A power series $f \in K[[x_1,...,x_n]]$ is called D-finite if all partial derivations of f lie in a finite-dimensional vector space over K(x). Equivalently f satisfies a system of partial differential equations with polynomial coefficient (one equation for every variable).

An left ideal I in the Weyl algebra $A_n$ (the algebra of partial differential operators in n variables with polynomial coefficients) is called holonomic if its Bernstein dimension equals n (the smallest possible value), i.e. the Bernstein dimension of the module $A_n/I$ equals n.

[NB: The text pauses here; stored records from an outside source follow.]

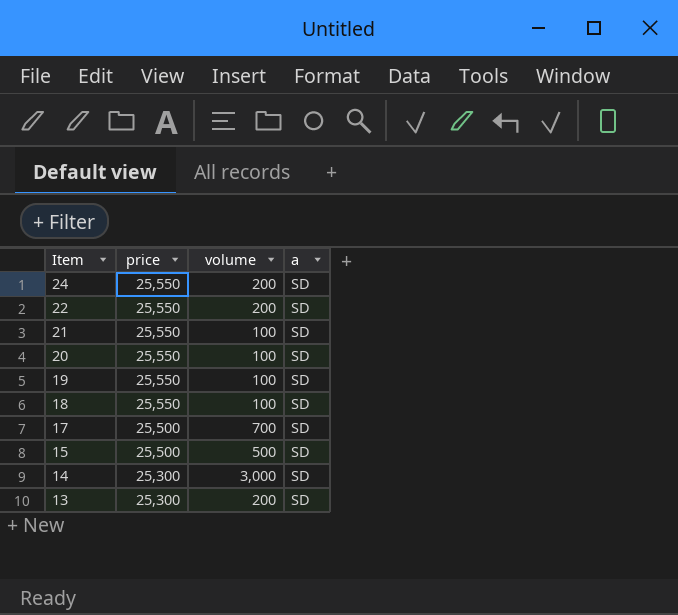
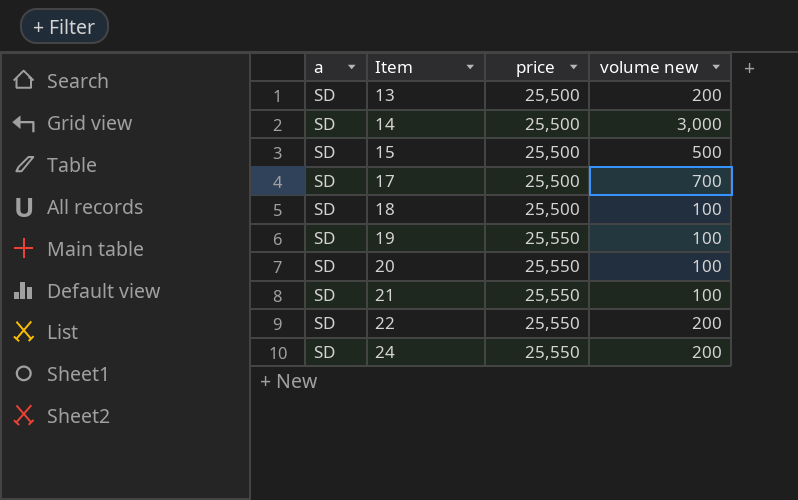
row order: Item descending -> Item ascending
column a | position: 4 -> 1
column name: volume -> volume new
13 | price: 25,300 -> 25,500
14 | price: 25,300 -> 25,500
18 | price: 25,550 -> 25,500

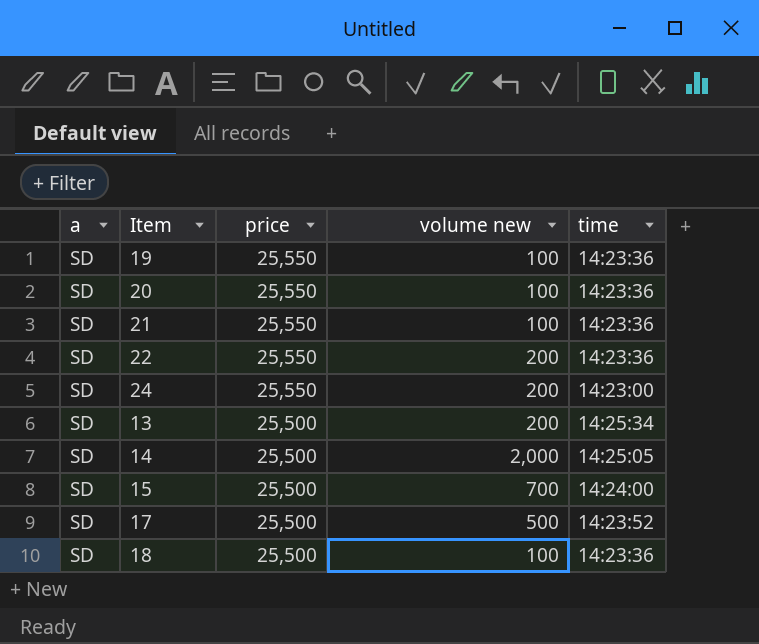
row order: Item ascending -> price descending
column time | position: none -> 5
14 | volume new: 3,000 -> 2,000
15 | volume new: 500 -> 700
17 | volume new: 700 -> 500

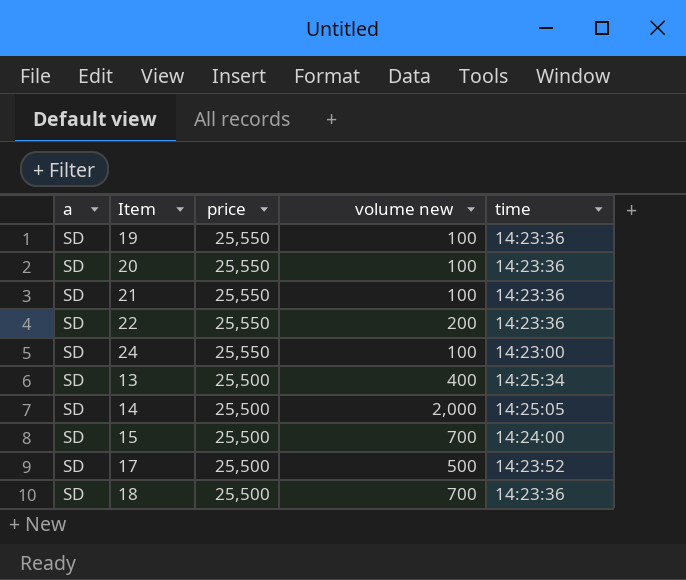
24 | volume new: 200 -> 100
13 | volume new: 200 -> 400
18 | volume new: 100 -> 700

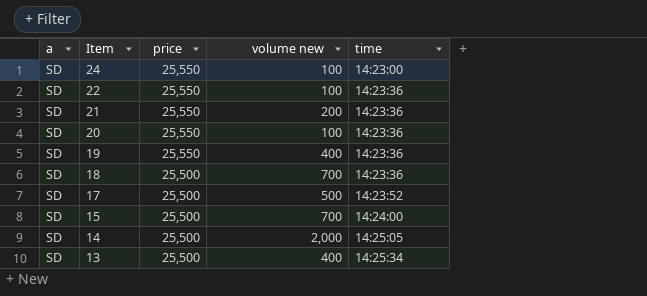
row order: price descending -> Item descending
22 | volume new: 200 -> 100
21 | volume new: 100 -> 200
19 | volume new: 100 -> 400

Now i've read the following definition of a holonomic function (e.g. a power series): f is called holonomic if the $A_n$-module $A_n/Ann_f$ is holonomic, where $Ann_f = \{P \in A_n: Pf = 0\}$, the annihilator of f.

My question: does the following hold (i guess so): a formal power series $f \in K[[x_1,...,x_n]]$ is D-finite iff it is holonomic (over A_n)? (does it has to do with the module-isomorphism $A_n/Ann_f \cong A_n \cdot f$?) I've also read that f holonomic implies that f satisfies "many" differential equations with polynomial coefficients. What does this mean precise and what is the intuitive idea behind the term holonomic module? Thanks.